Paper industry a family affair for the Donoghues

The Donoghue family has more than 120 years of combined service at the mill. Pictured are Greg, Allan, Ben, Chris, Jamie and Neil. photograph hayley mills

The Donoghue family has more than 120 years of combined service at the mill. Pictured are Greg, Allan, Ben, Chris, Jamie and Neil. photograph hayley mills

Six members of the Donoghue family walk into the board room and take a seat around the table at Australian Paper's Maryvale Mill.

They're having a laugh at the time Greg – a brother and uncle to the five other men in the room – missed his first day on the job at the mill after becoming a little too "intoxicated" during his 21st birthday celebrations.

Greg's now 59.

Then there's Neil – the oldest of the brothers present.

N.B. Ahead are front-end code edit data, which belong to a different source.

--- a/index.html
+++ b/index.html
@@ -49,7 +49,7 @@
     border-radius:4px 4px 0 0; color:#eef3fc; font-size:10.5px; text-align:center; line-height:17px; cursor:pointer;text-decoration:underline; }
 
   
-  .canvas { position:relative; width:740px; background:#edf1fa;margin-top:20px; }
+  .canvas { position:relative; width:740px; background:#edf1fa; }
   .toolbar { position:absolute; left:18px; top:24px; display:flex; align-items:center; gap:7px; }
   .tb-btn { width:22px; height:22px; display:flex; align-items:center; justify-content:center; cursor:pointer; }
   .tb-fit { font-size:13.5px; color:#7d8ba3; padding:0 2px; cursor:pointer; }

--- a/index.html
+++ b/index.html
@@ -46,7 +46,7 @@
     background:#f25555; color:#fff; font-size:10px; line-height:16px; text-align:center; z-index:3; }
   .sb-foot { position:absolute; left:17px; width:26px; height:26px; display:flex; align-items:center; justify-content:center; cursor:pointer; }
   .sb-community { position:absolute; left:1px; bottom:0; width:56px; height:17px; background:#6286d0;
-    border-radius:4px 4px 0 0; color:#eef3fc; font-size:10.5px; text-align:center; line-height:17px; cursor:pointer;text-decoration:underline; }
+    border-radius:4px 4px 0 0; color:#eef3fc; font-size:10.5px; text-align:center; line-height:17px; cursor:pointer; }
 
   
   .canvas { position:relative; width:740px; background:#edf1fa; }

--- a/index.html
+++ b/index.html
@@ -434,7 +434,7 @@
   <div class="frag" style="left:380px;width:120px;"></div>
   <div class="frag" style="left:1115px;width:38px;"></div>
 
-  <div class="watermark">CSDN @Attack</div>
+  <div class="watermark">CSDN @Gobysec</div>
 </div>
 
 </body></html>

He's only a few weeks away from retirement and close to clocking off after 39-and-a-half years' working at the mill.

Opposite Neil are brothers Jamie, 28, and Ben, 25 – the sons of middle brother Chris who is sitting next to the youngest of the four adult-aged brothers Allan, 48.

Between the six men, they have clocked up 120 years' service at Australian Paper's Maryville Mill – a remarkable achievement when you consider the mill has only been operating for 81 years.

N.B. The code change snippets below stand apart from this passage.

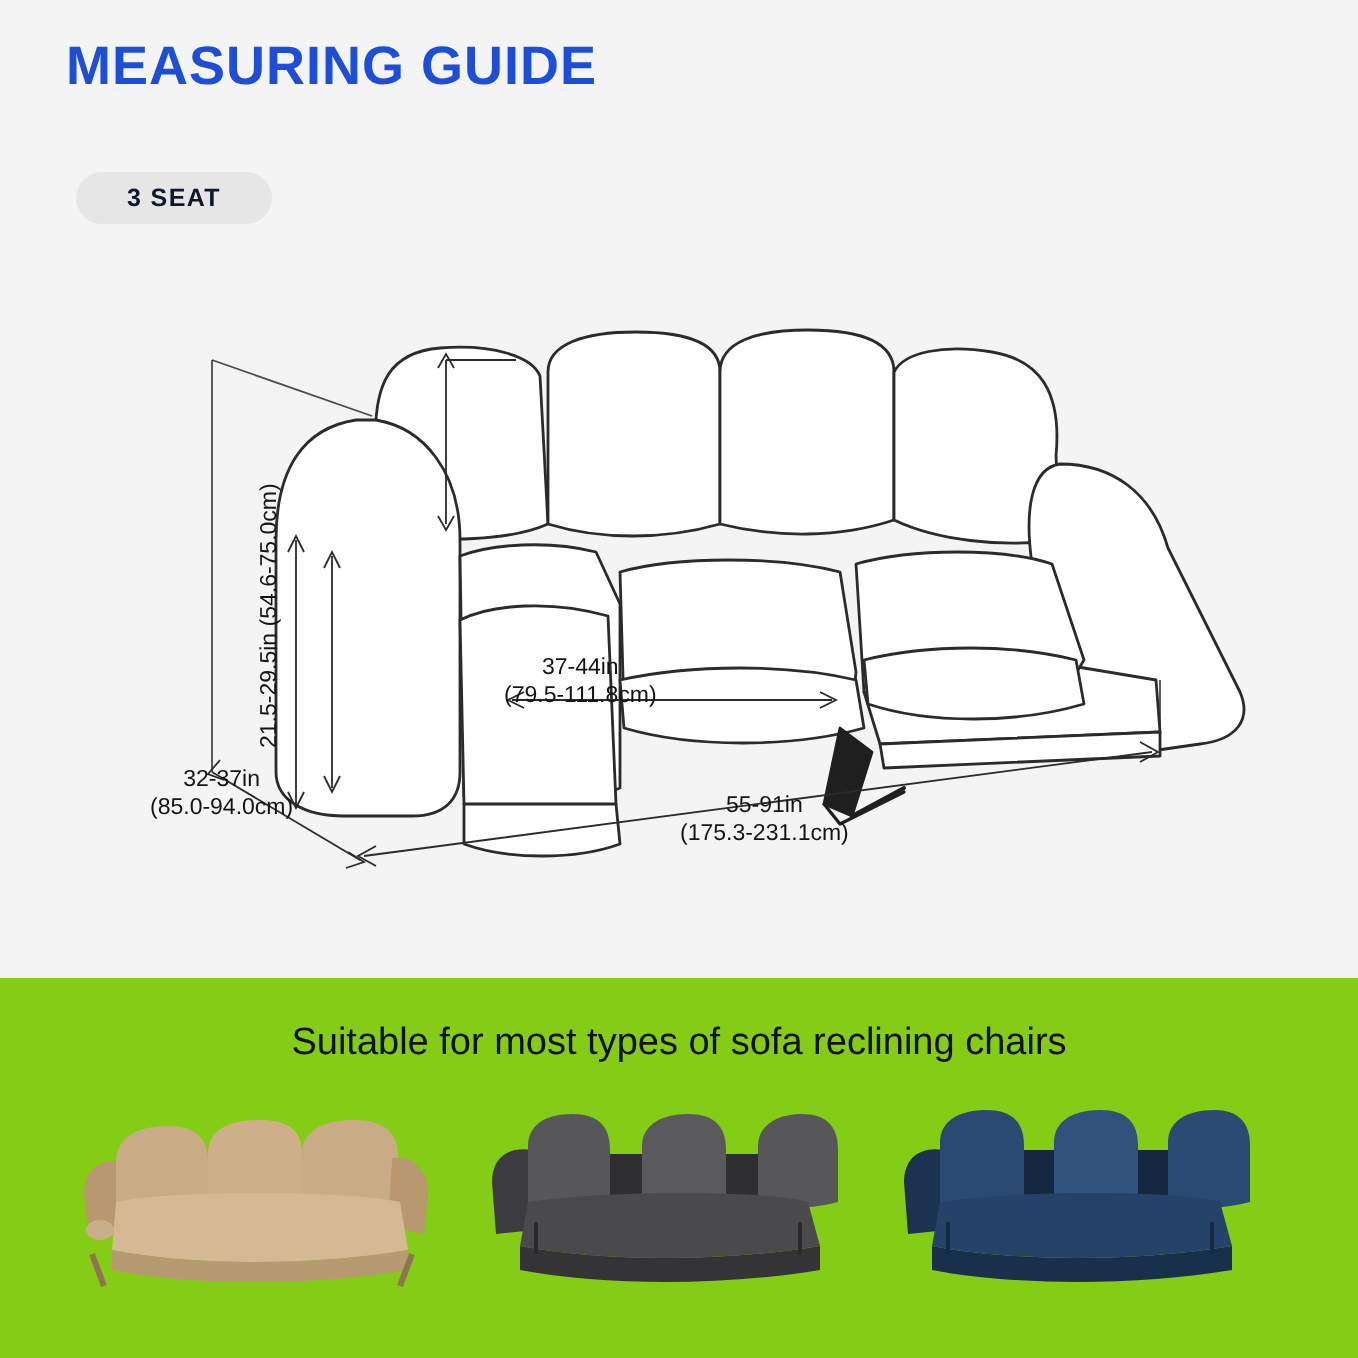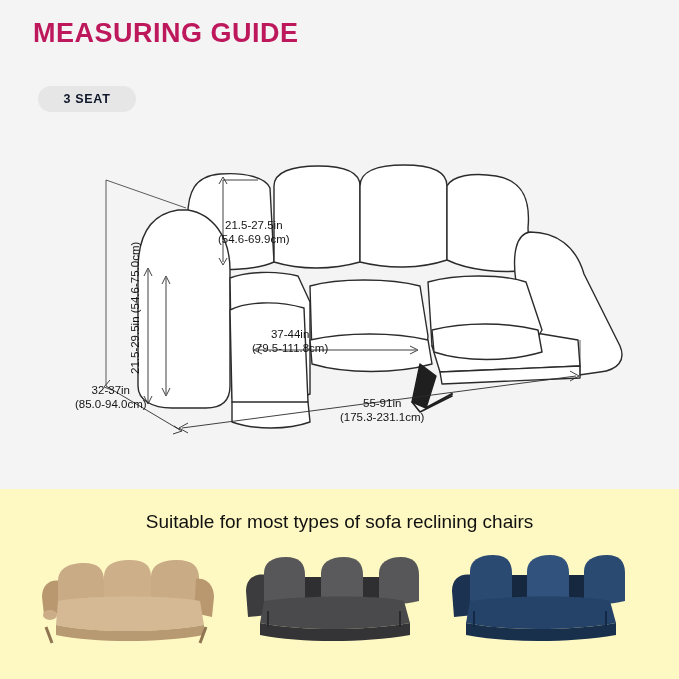--- a/index.html
+++ b/index.html
@@ -35,7 +35,7 @@
     font-size: 27px;
     font-weight: bold;
     letter-spacing: 0.5px;
-    color: #be185d;
+    color: #1d4ed8;
   }
   #seat-badge {
     position: absolute;

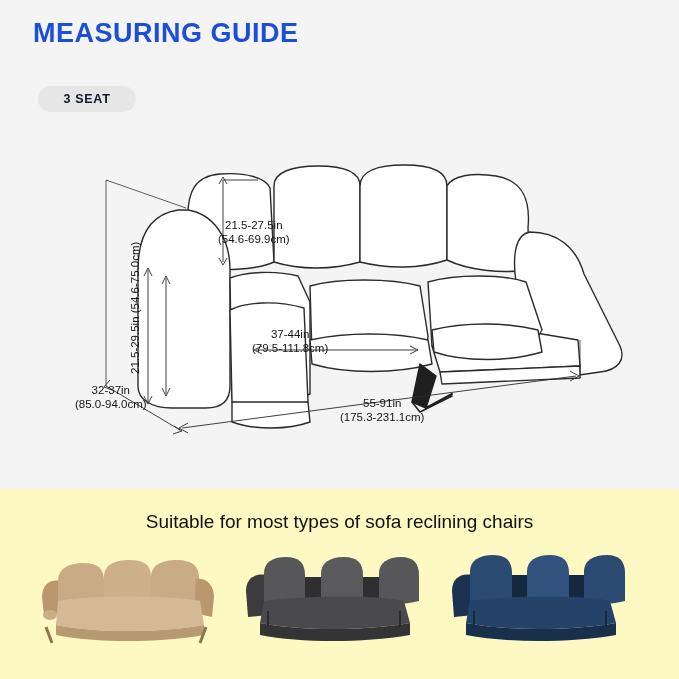--- a/index.html
+++ b/index.html
@@ -187,10 +187,6 @@
       </g>
     </svg>
 
-    <div class="dim" id="dim-back">
-      <div>21.5-27.5in</div>
-      <div>(54.6-69.9cm)</div>
-    </div>
 
     <div class="dim" id="dim-seat">
       <div>37-44in</div>

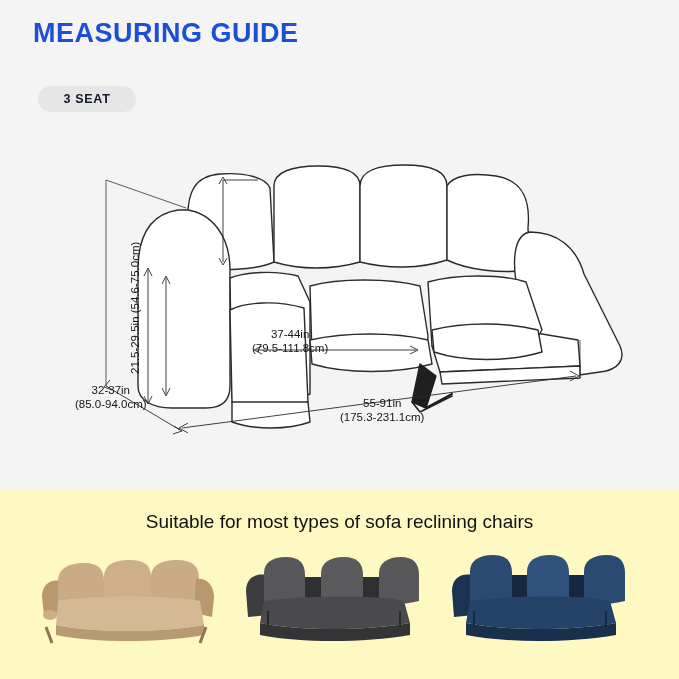--- a/index.html
+++ b/index.html
@@ -85,7 +85,7 @@
     left: 0; top: 489px;
     width: 679px;
     height: 190px;
-    background: #fef9c3;
+    background: #84cc16;
     text-decoration: underline;
   }
   #suitable-title {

Perhaps what's more peculiar is the fact all of the six Donoghue men work in different areas of the mill and rarely see each other while on the job.

Some work shift work, others work 9-5. From the outset, you can hear the passion these men have for the mill – a place which has supported their family since their father Tom moved the family to the Latrobe Valley to take up a job at the mill when they were kids.

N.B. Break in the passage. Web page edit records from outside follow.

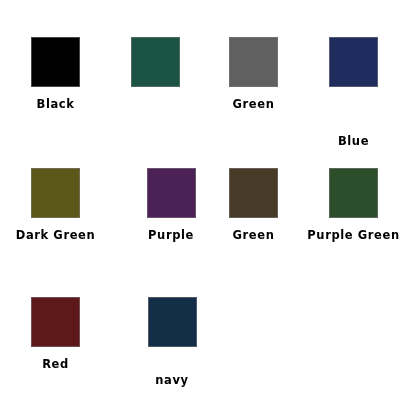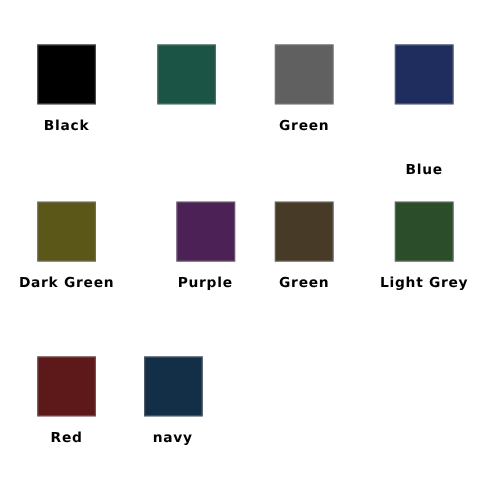--- a/index.html
+++ b/index.html
@@ -78,7 +78,7 @@
     </div>
     <div class="swatch-cell" style="left: 293.5px; top: 168px;">
       <div class="swatch-chip" title="#2c4d2a" style="width: 49px; height: 50px; background: rgb(44, 77, 42);"></div>
-      <div class="swatch-label" style="color: rgb(0, 0, 0);">Light Grey</div>
+      <div class="swatch-label" style="color: rgb(0, 0, 0);">Purple Green</div>
     </div>
     <div class="swatch-cell" style="left: -4.5px; top: 297px;">
       <div class="swatch-chip" title="#5d181a" style="width: 49px; height: 50px; background: rgb(93, 24, 26);"></div>

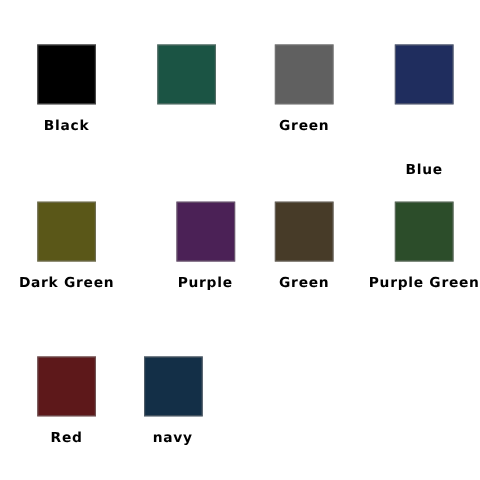--- a/index.html
+++ b/index.html
@@ -84,7 +84,7 @@
       <div class="swatch-chip" title="#5d181a" style="width: 49px; height: 50px; background: rgb(93, 24, 26);"></div>
       <div class="swatch-label" style="color: rgb(0, 0, 0);">Red</div>
     </div>
-    <div class="swatch-cell" style="left: 84px; top: 297px;">
+    <div class="swatch-cell" style="left: 112px; top: 297px; gap: 16px;">
       <div class="swatch-chip" title="#132f47" style="width: 49px; height: 50px; background: rgb(19, 47, 71);"></div>
       <div class="swatch-label" style="color: rgb(0, 0, 0);">navy</div>
     </div>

If you were to include their father's time employed at the mill, the Donoghue family has contributed almost 13 decades of continuous service.

"It's good to see a place like Australian Paper that has provided an opportunity for us," Neil said.

"We moved to Traralgon when dad got a job here. We were down at Lang Lang so we moved up here ... and that opportunity has been forthcoming for the rest of the family.

"We've only got three brothers (out of seven) who haven't worked here."

Reflecting on their experiences, it is obvious the men have been proud to call the mill their place of work.

"It's provided us with a very comfortable lifestyle. We've been able to provide a lot of things for our kids that we as kids weren't fortunate enough to enjoy," Neil said.

While the Donoghue name is synonymous with the mill and its history, perhaps the tradition may continue in years to come.